Il en existe de toutes sortes, de tous les styles, et ces styles voyagent… Ils traversent les époques, ainsi que les continents : les ornements, les sculptures, les décors, nous aident à créer un lien affectif entre nous, les habitants, et les bâtiments que nous côtoyons tous les jours.
Or il faut bien le constater : si nous voulons convaincre le grand public, à nouveau, que construire de nouveaux logements, précisément là où beaucoup de gens vivent déjà, peut être une bonne chose, nous aurons besoin de recréer ce lien.
Proposez de planter un arbre en ville : vous aurez sans difficulté l’adhésion des riverains, justement en raison de ce lien affectif qui existe entre la nature et les habitants d’une ville.
Proposez de surélever, de construire un nouveau bâtiment, de densifier, et vous aurez très certainement la réaction inverse.
Pourtant, construire aux bons endroits, là où l’on n’a pas besoin de parcourir 10, 20 ou 40 kilomètres quotidiennement en voiture, mais aussi là où la consommation foncière sera moindre, est le premier levier :
- pour faciliter la vie de ceux qui cherchent un logement en leur offrant un toit proche des emplois, des écoles, des équipements et des services,
- pour réduire le bilan carbone du bâtiment,
- pour stopper l’artificialisation de nouvelles terres.
Alors, au-delà de la simple végétalisation de nos villes, comment faire revenir l’ornement, rendre la densification sexy, sans faire exploser les coûts de construction ?

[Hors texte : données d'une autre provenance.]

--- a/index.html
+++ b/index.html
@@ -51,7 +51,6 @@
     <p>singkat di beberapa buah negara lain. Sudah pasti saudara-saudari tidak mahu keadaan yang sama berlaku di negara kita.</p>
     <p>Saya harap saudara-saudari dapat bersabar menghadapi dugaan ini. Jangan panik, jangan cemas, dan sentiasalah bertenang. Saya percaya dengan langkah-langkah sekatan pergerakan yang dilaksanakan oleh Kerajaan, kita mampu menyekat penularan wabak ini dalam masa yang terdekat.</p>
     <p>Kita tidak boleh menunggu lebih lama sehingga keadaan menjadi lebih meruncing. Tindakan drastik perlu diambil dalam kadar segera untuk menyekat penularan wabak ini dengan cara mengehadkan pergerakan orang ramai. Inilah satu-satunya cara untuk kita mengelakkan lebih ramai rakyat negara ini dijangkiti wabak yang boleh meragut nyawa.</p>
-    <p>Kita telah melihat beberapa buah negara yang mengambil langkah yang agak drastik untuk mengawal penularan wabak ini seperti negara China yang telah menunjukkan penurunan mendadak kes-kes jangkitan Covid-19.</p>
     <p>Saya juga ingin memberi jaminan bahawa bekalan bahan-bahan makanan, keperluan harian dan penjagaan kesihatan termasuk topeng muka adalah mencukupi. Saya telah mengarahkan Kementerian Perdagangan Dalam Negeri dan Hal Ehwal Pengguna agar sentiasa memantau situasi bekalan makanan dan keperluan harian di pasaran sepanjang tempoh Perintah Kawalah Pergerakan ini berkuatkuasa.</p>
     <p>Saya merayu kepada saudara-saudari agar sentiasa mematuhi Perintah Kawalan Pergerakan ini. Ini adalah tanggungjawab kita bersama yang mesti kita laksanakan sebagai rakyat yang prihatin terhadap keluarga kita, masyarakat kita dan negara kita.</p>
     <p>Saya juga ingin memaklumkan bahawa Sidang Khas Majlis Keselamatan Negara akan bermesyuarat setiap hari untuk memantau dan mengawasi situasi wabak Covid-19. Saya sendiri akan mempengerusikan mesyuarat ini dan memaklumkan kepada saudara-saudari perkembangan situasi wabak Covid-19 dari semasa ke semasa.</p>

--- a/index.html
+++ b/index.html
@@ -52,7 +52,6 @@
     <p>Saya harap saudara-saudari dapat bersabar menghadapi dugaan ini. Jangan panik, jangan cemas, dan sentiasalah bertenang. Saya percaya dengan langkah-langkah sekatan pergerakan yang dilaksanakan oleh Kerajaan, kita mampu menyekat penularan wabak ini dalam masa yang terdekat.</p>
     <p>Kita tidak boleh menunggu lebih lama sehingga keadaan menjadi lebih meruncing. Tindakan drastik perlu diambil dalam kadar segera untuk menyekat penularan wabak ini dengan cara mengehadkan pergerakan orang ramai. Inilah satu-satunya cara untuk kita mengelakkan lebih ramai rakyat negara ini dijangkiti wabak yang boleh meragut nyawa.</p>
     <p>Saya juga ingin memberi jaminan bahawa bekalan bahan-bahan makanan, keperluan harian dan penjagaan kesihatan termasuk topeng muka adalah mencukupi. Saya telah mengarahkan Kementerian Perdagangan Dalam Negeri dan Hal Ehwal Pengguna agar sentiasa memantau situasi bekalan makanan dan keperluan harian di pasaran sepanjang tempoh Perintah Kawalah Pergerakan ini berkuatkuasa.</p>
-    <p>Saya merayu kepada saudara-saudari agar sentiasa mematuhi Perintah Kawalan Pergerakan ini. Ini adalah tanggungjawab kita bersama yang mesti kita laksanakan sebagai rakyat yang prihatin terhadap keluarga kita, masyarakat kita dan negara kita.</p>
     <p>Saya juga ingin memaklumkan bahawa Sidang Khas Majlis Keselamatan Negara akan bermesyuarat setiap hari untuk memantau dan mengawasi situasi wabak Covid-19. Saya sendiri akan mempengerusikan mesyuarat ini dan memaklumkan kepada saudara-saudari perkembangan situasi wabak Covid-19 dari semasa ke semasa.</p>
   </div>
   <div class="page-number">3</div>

Je vois deux voies plutôt prometteuses.
La première : des robots sculpteurs pilotés par l’IA, capables de produire des formes complexes à un coût de plus en plus faible. Comme ici, avec Monumental_Labs.

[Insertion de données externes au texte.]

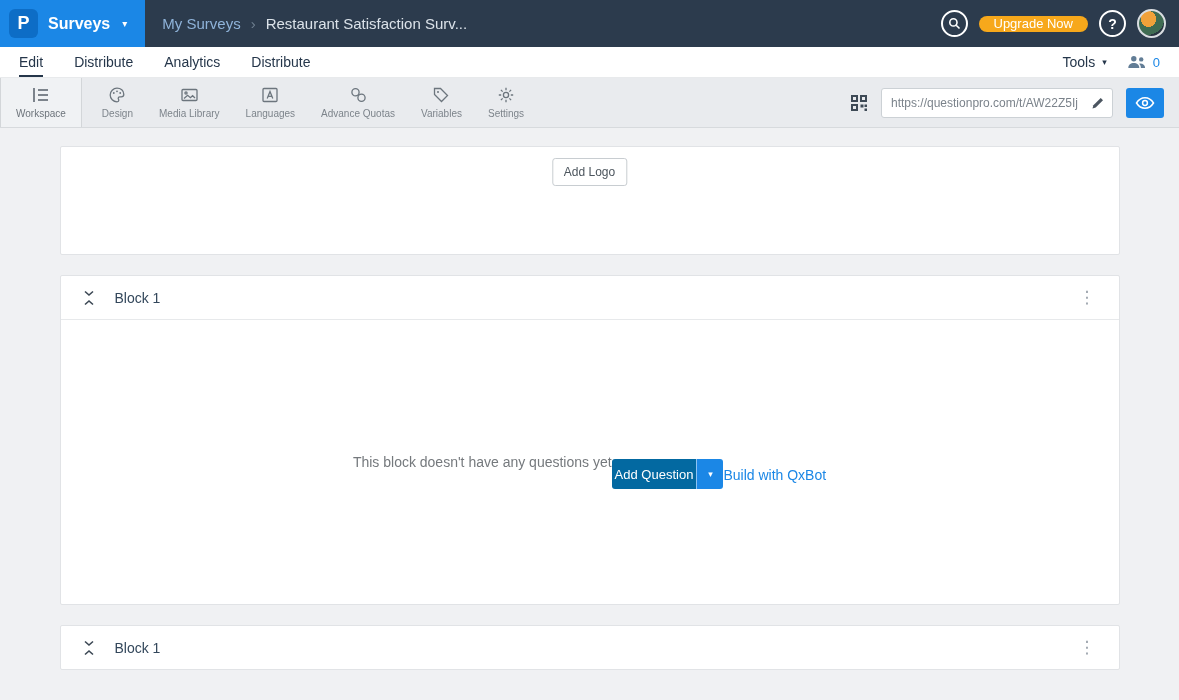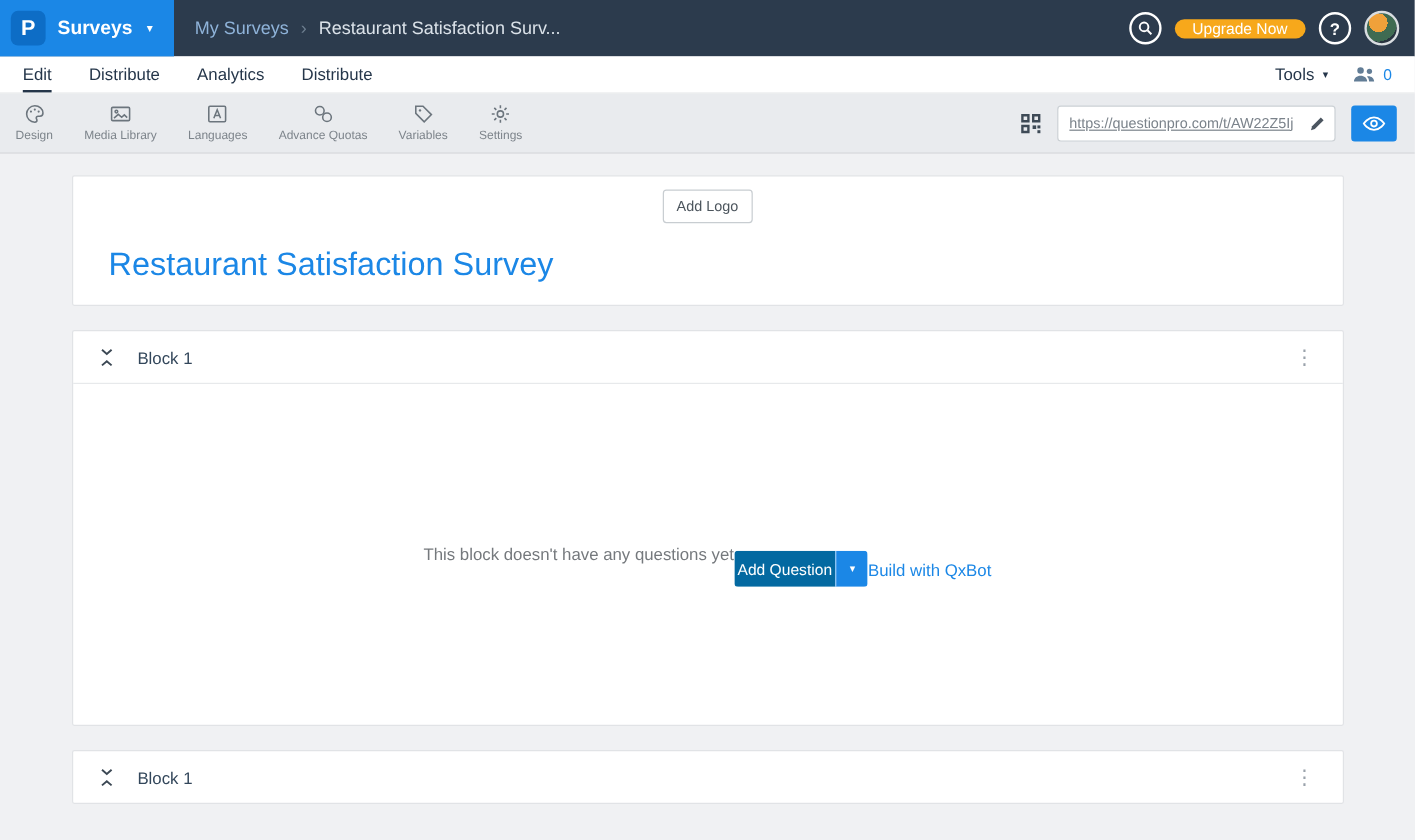--- a/index.html
+++ b/index.html
@@ -47,7 +47,7 @@
   .tbar-right { margin-left:auto; display:flex; align-items:center; gap:13px; padding-right:15px; }
   .qr-btn { background:none; border:none; color:#3e4a56; cursor:pointer; display:flex; padding:0; }
   .url-box { display:flex; align-items:center; width:232px; height:30px; background:#fff; border:1px solid #ccd1d5; border-radius:3px; padding:0 7px 0 9px; }
-  .url-box input { flex:1; border:none; outline:none; font-size:12px; color:#7b838b; background:transparent; min-width:0; font-family:inherit;text-decoration:underline; }
+  .url-box input { flex:1; border:none; outline:none; font-size:12px; color:#7b838b; background:transparent; min-width:0; font-family:inherit; }
   .edit-url { background:none; border:none; color:#4b5560; cursor:pointer; display:flex; padding:0 0 0 6px; }
   .preview { width:38px; height:30px; background:#1b87e6; border:none; border-radius:3px; color:#fff;
              display:flex; align-items:center; justify-content:center; cursor:pointer; }

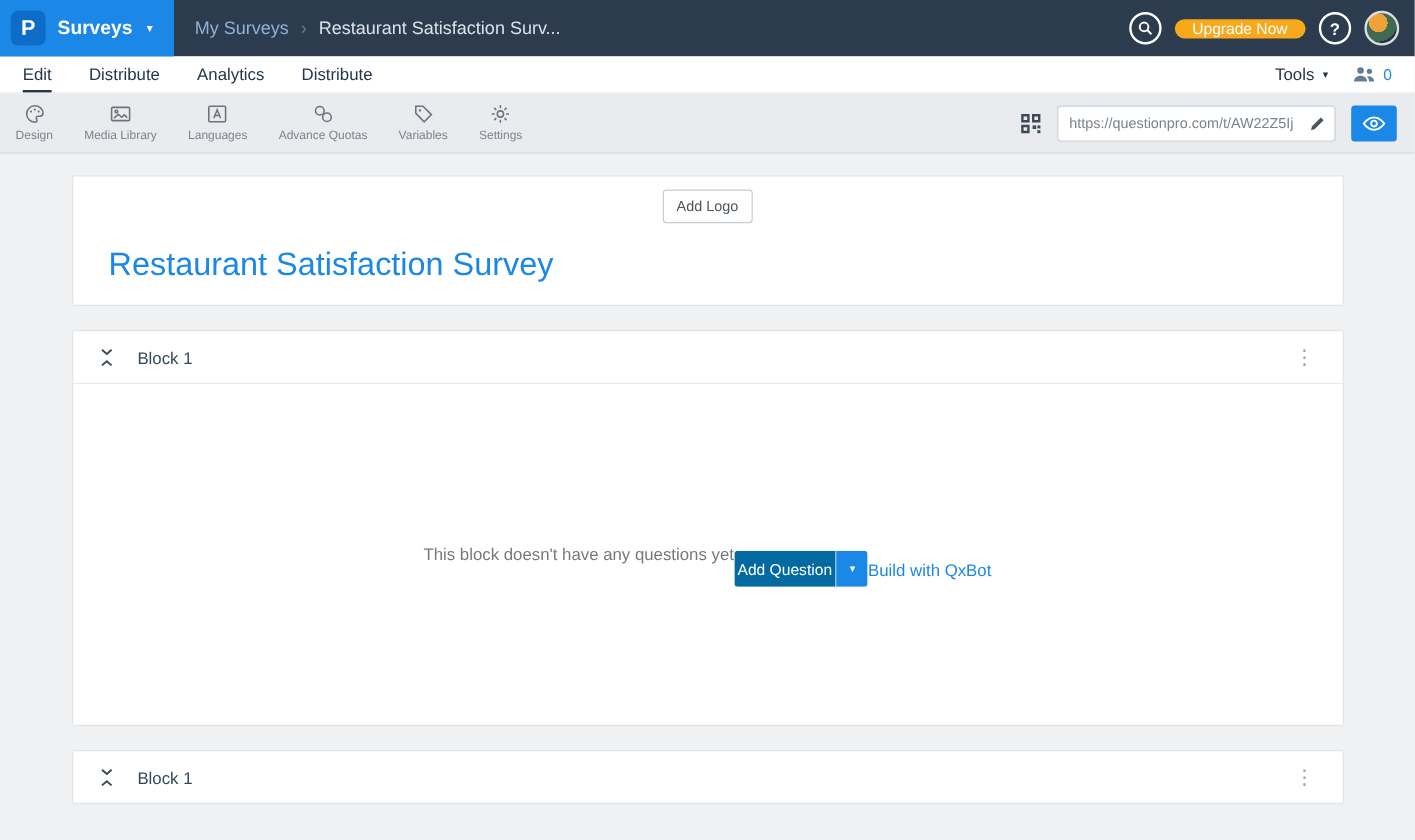--- a/index.html
+++ b/index.html
@@ -123,6 +123,17 @@
 </div>
 
 <div class="tbar">
+  <div class="tool active">
+    <span class="ticon">
+      <svg width="20" height="18" viewBox="0 0 20 18" fill="none" stroke="currentColor" stroke-width="1.4">
+        <line x1="3" y1="2" x2="3" y2="16"></line>
+          <line x1="7" y1="4" x2="17" y2="4"></line>
+          <line x1="7" y1="9" x2="17" y2="9"></line>
+          <line x1="7" y1="14" x2="17" y2="14"></line>
+      </svg>
+    </span>
+    <span class="tlbl">Workspace</span>
+  </div>
   <div class="tool">
     <span class="ticon">
       <svg width="18" height="18" viewBox="0 0 18 18" fill="none" stroke="currentColor" stroke-width="1.3">

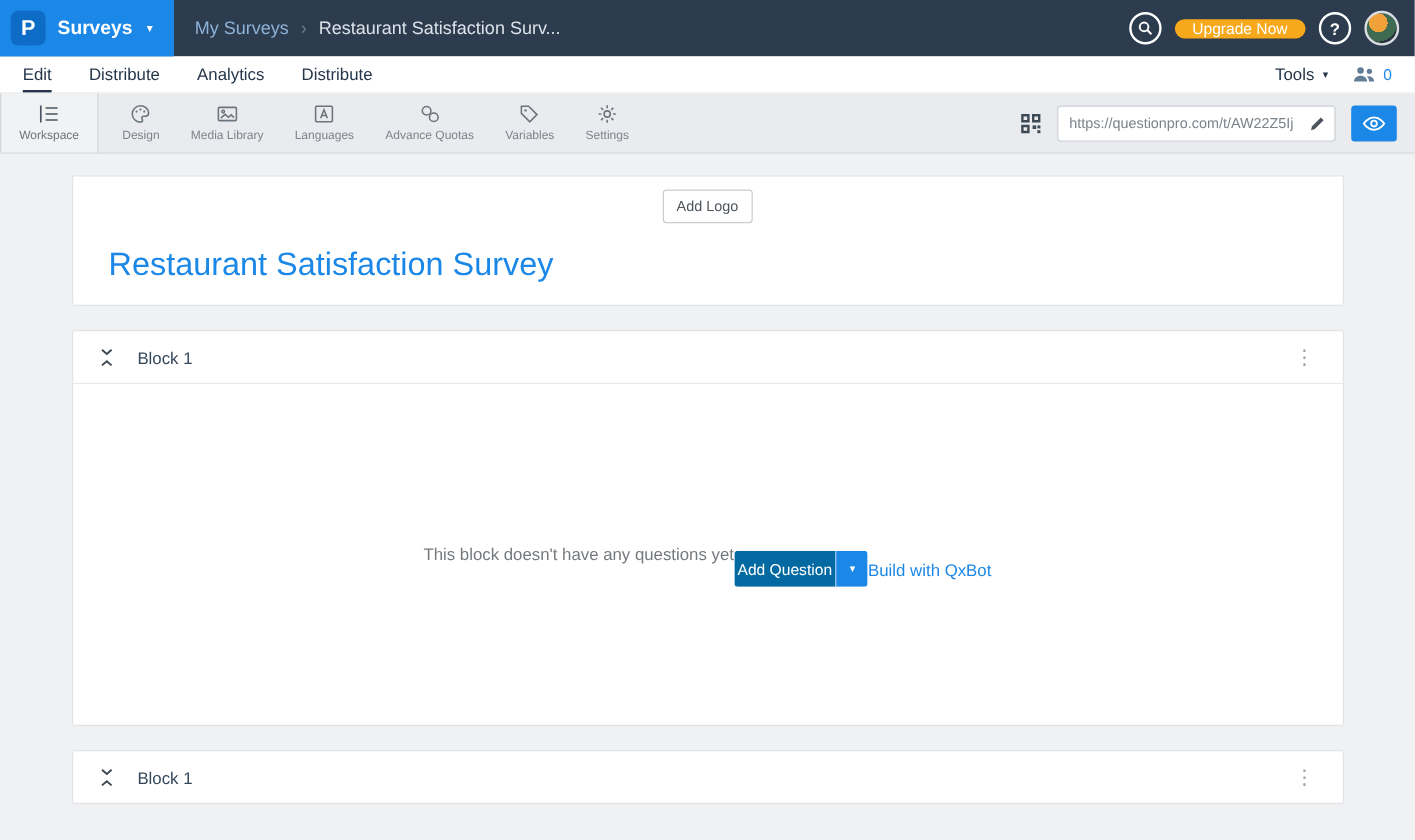--- a/index.html
+++ b/index.html
@@ -225,7 +225,6 @@
 
   <div class="card survey-card">
     <button class="add-logo">Add Logo</button>
-    <div class="survey-title">Restaurant Satisfaction Survey</div>
   </div>
 
   <div class="card block-card">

La deuxième se situe presque à l’opposé du spectre : du ciment, un simple gabarit, des outils rudimentaires et du travail manuel qualifié. Comme dans cette vidéo (en Indonésie).
Dans une grande partie du monde oriental, la diffusion de ce type de vidéos, de savoir-faire, et de demande sociale, grandit.
Avec en particulier une classe moyenne qui utilise son pouvoir d’achat pour orner sa maison, produire du beau, de la fierté, du plaisir sensuel, symbolique, esthétique.
Le jeu combiné de l’expression du statut social et de l’enchantement des sens ne se produit pas uniquement sur Insta, dans le choix d’une voiture ou de ses vêtements : il devient aussi le parement scintillant d’une ville en construction, en évolution, une ville généreuse comme la nature peut l’être.
Si nous voulons rendre, à nouveau, l’acte de construire en milieu déjà bâti acceptable, je crois profondément qu’enrichir l’architecture, lui redonner de l’expression, du caractère, de la singularité et de la générosité, est un aspect essentiel du travail que nous devons entreprendre.
Cela passera par le choix des matériaux, l’expressivité de l’architecture, mais aussi par un travail de finition, de détail, un travail de la petite échelle capable de toucher, simplement, le grand public.